━━━ EXTRACTED DATA
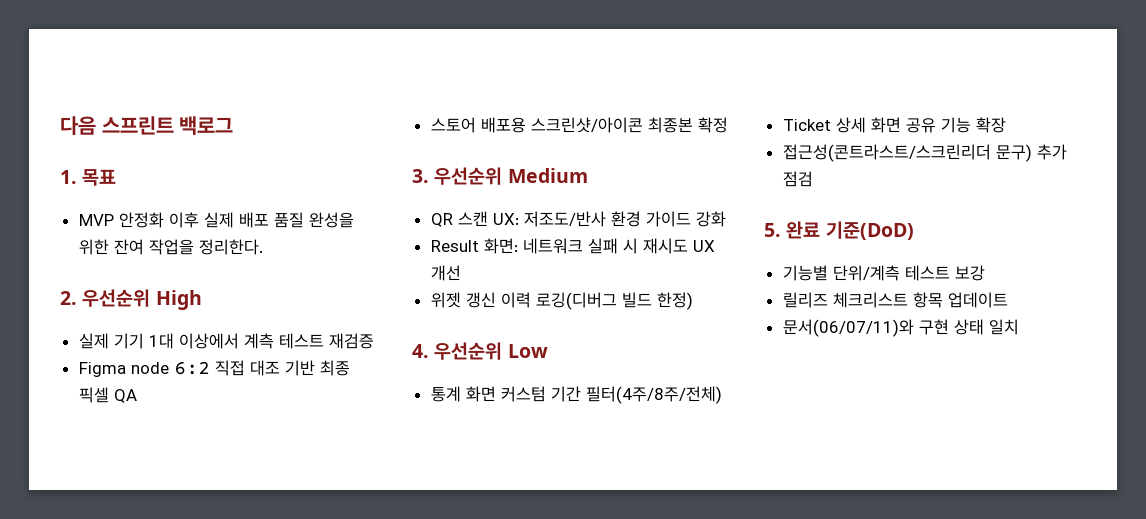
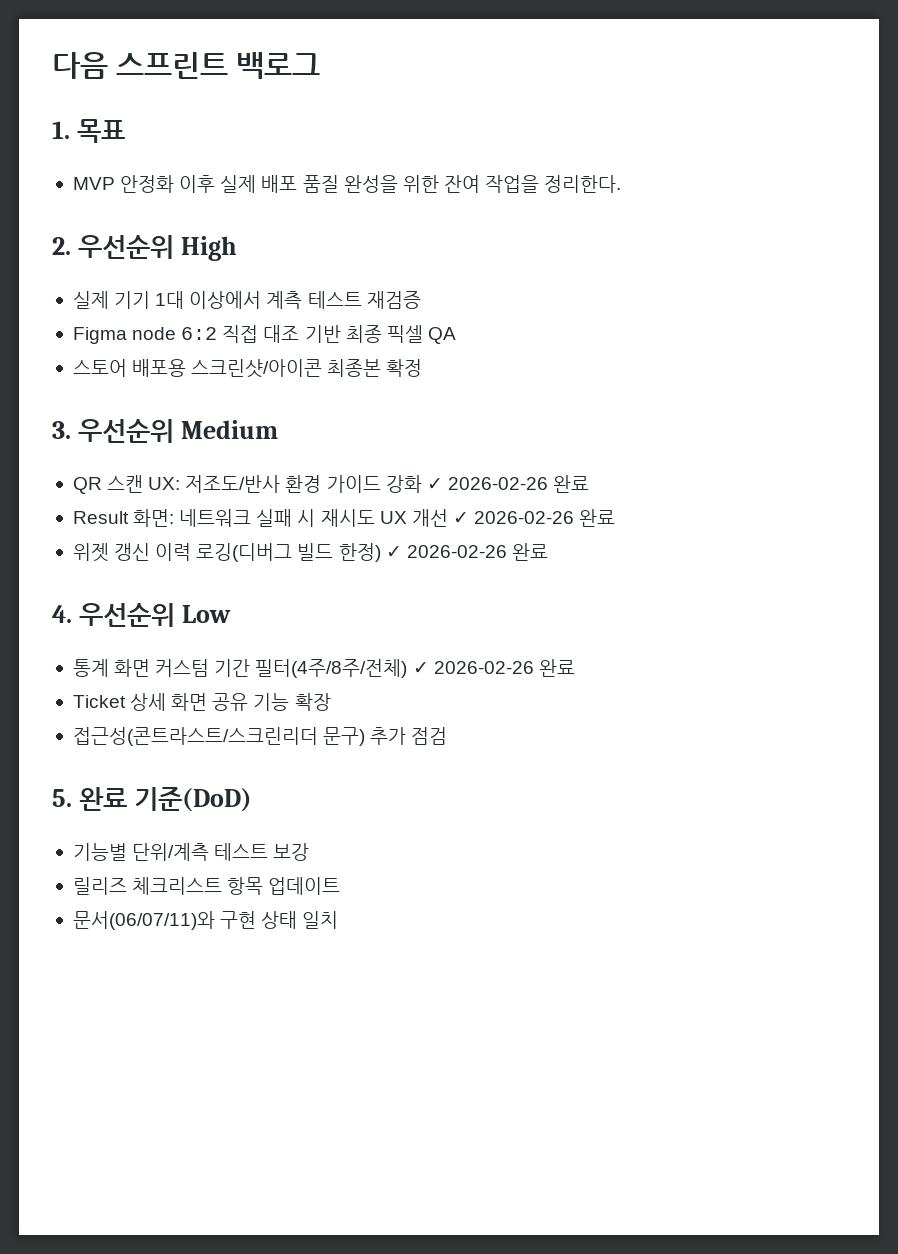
- QR 스캔 UX: 저조도/반사 환경 가이드 강화
+ QR 스캔 UX: 저조도/반사 환경 가이드 강화 ✓ 2026-02-26 완료
- Result 화면: 네트워크 실패 시 재시도 UX 개선
+ Result 화면: 네트워크 실패 시 재시도 UX 개선 ✓ 2026-02-26 완료
- 위젯 갱신 이력 로깅(디버그 빌드 한정)
+ 위젯 갱신 이력 로깅(디버그 빌드 한정) ✓ 2026-02-26 완료
- 통계 화면 커스텀 기간 필터(4주/8주/전체)
+ 통계 화면 커스텀 기간 필터(4주/8주/전체) ✓ 2026-02-26 완료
━━━━━━
> WHAT THE TASK ASKS:
Set down every entry above again exactly, dropping each picture.

> TASK RESPONSE:
- QR 스캔 UX: 저조도/반사 환경 가이드 강화
+ QR 스캔 UX: 저조도/반사 환경 가이드 강화 ✓ 2026-02-26 완료
- Result 화면: 네트워크 실패 시 재시도 UX 개선
+ Result 화면: 네트워크 실패 시 재시도 UX 개선 ✓ 2026-02-26 완료
- 위젯 갱신 이력 로깅(디버그 빌드 한정)
+ 위젯 갱신 이력 로깅(디버그 빌드 한정) ✓ 2026-02-26 완료
- 통계 화면 커스텀 기간 필터(4주/8주/전체)
+ 통계 화면 커스텀 기간 필터(4주/8주/전체) ✓ 2026-02-26 완료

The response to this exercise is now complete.